Basics of Machine Learning

3pt14159 · on May 18, 2014

If you want to get into machine learning, it is actually pretty easy, provided you studied Math, Engineering, or Science in University. The papers are hard at first, but they don't hide like other papers do. Everything is laid out there for you to code and run with your own data. In a field like, say, Structural Engineering, the paper writers can make claims about the structural resilience of an Ultra High Performance Concrete that they tested, without you ever being able to hope to repeat the exact experiment. You may not even be able to get your hands on the proprietary compound they used.

In ML, you might not be able to use the same corpus / training set, but you're usually able to recode the actual algorithm and you're usually able to find a compatible type of data set to work off of.

Also, most ML people are lazy, so if they don't work for Google or Facebook they're usually using open data datasets anyway, which are trivial to drop in and verify.

visarga · on May 18, 2014

> most ML people are lazy

That's a great virtue for programmers in general.

"Laziness: The quality that makes you go to great effort to reduce overall energy expenditure. It makes you write labor-saving programs that other people will find useful, and document what you wrote so you don't have to answer so many questions about it. Hence, the first great virtue of a programmer. Also hence, this book. See also impatience and hubris. (LarryWall, ProgrammingPerl, 1st edition)"

> they're usually using open data datasets anyway

They do that in order to be able to judge the performance of various algorithms - they need to have a common standard to test against.

3pt14159 · on May 18, 2014

I use lazy in the positive sense, I'd actually forgotten that it had negative connotations when I wrote the above.

mandeepj · on May 19, 2014

Bill Gates once said - "I choose a lazy person to do a hard job, Because a lazy person will find an easy way to do it."

source - http://en.wikiquote.org/wiki/Talk:Bill_Gates#Lazy_person_to_...

icelancer · on May 19, 2014

>Also, most ML people are lazy

As someone who has written a fair amount of machine learning code, I could not agree more. It is an inelegant way to solve a problem by brute force.

Which, of course, is occasionally very useful! But it is often lazy.

Though it sounds really cool.

nsomaru · on May 18, 2014

I'm curious -- does one need to consult these papers when using algorithms from libraries such as SciKit (Python)?

I ask because the field seems so broad, and having completed Andrew Ng's original ML course, I'm not sure which way to go...

thanks.

agibsonccc · on May 18, 2014

Hi Machine learning instructor from Zipfian Academy here.

We teach scikit learn at our bootcamp and people who have some sort of scientific background, have completed Ng's course, or are software engineers typically apply to our program.

What we have found in the class room is that if you understand the fundamentals of machine learning algorithms, you don't have to understand all the minutiae of an algorithm as a user.
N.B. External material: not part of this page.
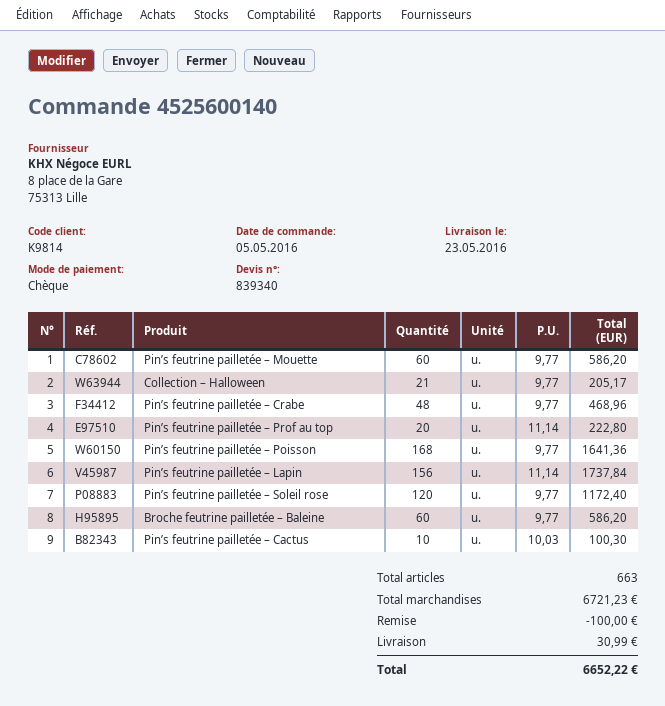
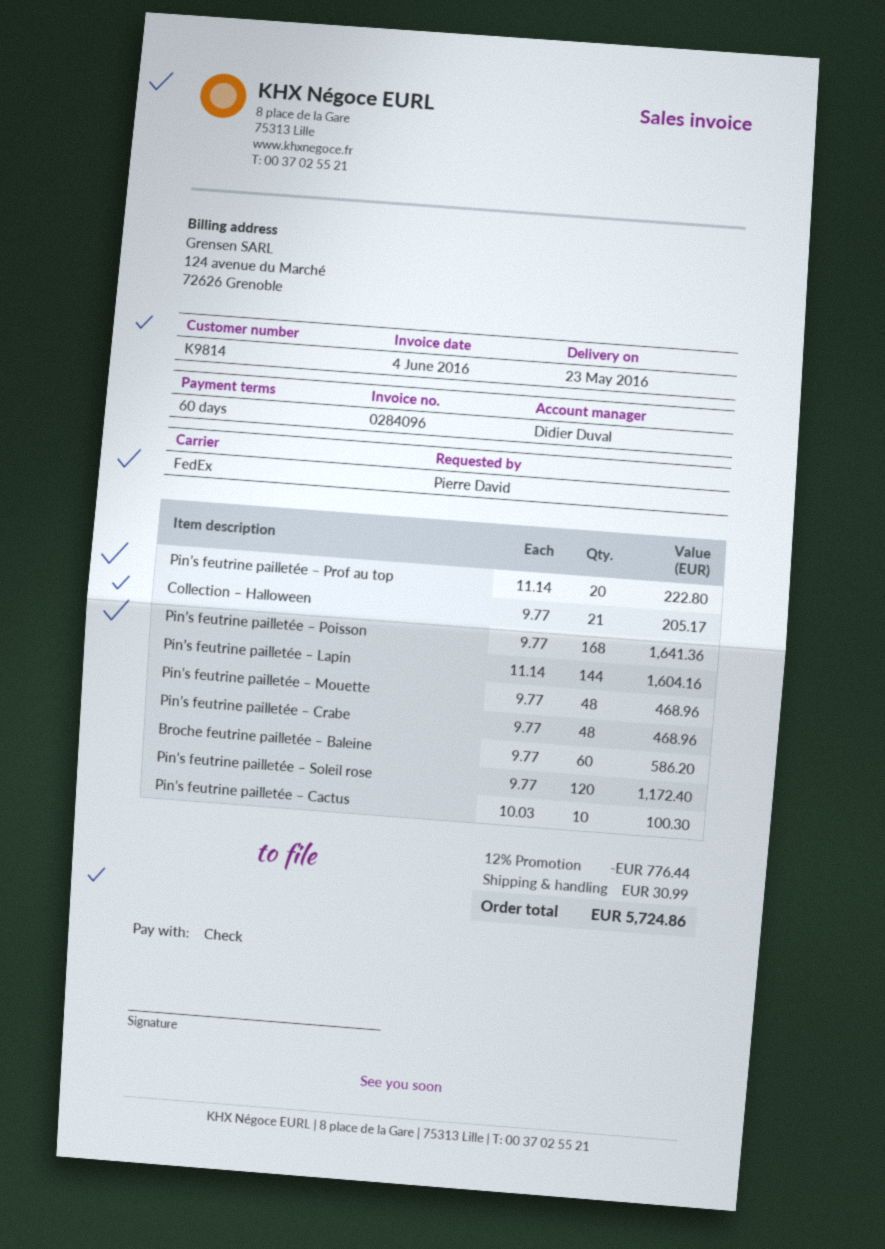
Pin’s feutrine pailletée – Mouette: 60 x 9.77 = 586.20 -> 48 x 9.77 = 468.96
Pin’s feutrine pailletée – Lapin: 156 x 11.14 = 1737.84 -> 144 x 11.14 = 1604.16
discount: 100.00 -> 776.44
total: 6652.22 -> 5724.86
The hardest problem to solve is figuring out how to encode data such that the algorithm learns properly as well as all the pre processing steps that typically go in to machine learning.

The only thing that would be worth understanding for an algorithm are the hyperparameters associated with the respective models. An example of this would be learning rate or regularization coefficients.

If you understand what those are useful for, you should be fine.

nandemo · on May 19, 2014

FWIW, I'm studying ML with Introduction to Statistical Learning, which was recommended to me by several people.

Personally I didn't enjoy Coursera's ML course (though I believe Ng is a great teacher) and dropped out, but I'm enjoying this book.

It's available as PDF for free:

http://www-bcf.usc.edu/~gareth/ISL/

petulla · on May 18, 2014

I'm sure these lectures are great but my computer was none too happy about 100 embedded videos in a single Web page.

nhebb · on May 18, 2014

Yeah, my machine learned not to visit that page again.

visarga · on May 18, 2014

And they don't have controls (full screen, volume, seek).

imurray · on May 18, 2014

The main course website is here: http://www.inf.ed.ac.uk/teaching/courses/iaml/

There are more notes and so on there. It isn't an online course though, so don't expect too much.

edran · on May 18, 2014

We also have two more in-depth (and harder) courses on ML with publicly available slides:

* Machine Learning and Pattern Recognition: http://www.inf.ed.ac.uk/teaching/courses/mlpr/

* Probabilistic Modelling and Reasoning: http://www.inf.ed.ac.uk/teaching/courses/pmr/

Unfortunately video lectures are often only available internally.

catkin · on May 19, 2014

I didn't take it myself, but my (now former) classmates that took PMR told me it was one of the hardest courses they ever did.

jds375 · on May 18, 2014

I also highly recommend these lectures from Cornell. The lecturer is well-known for his free SVM-light implementation. http://machine-learning-course.joachims.org

graycat · on May 18, 2014

Best I can tell, it comes in a Champagne bottle with a cork held in by wire and a nice, new label, but, when open the bottle and pour out the contents, what get is 99 44/100% pure, old cookbook-style, applied statistics, some curve fitting, some hypothesis testing, some statistical estimation with definitions, theorems, and proofs mostly filtered out. Also not much in experimental design and only little in 'resampling' techniques.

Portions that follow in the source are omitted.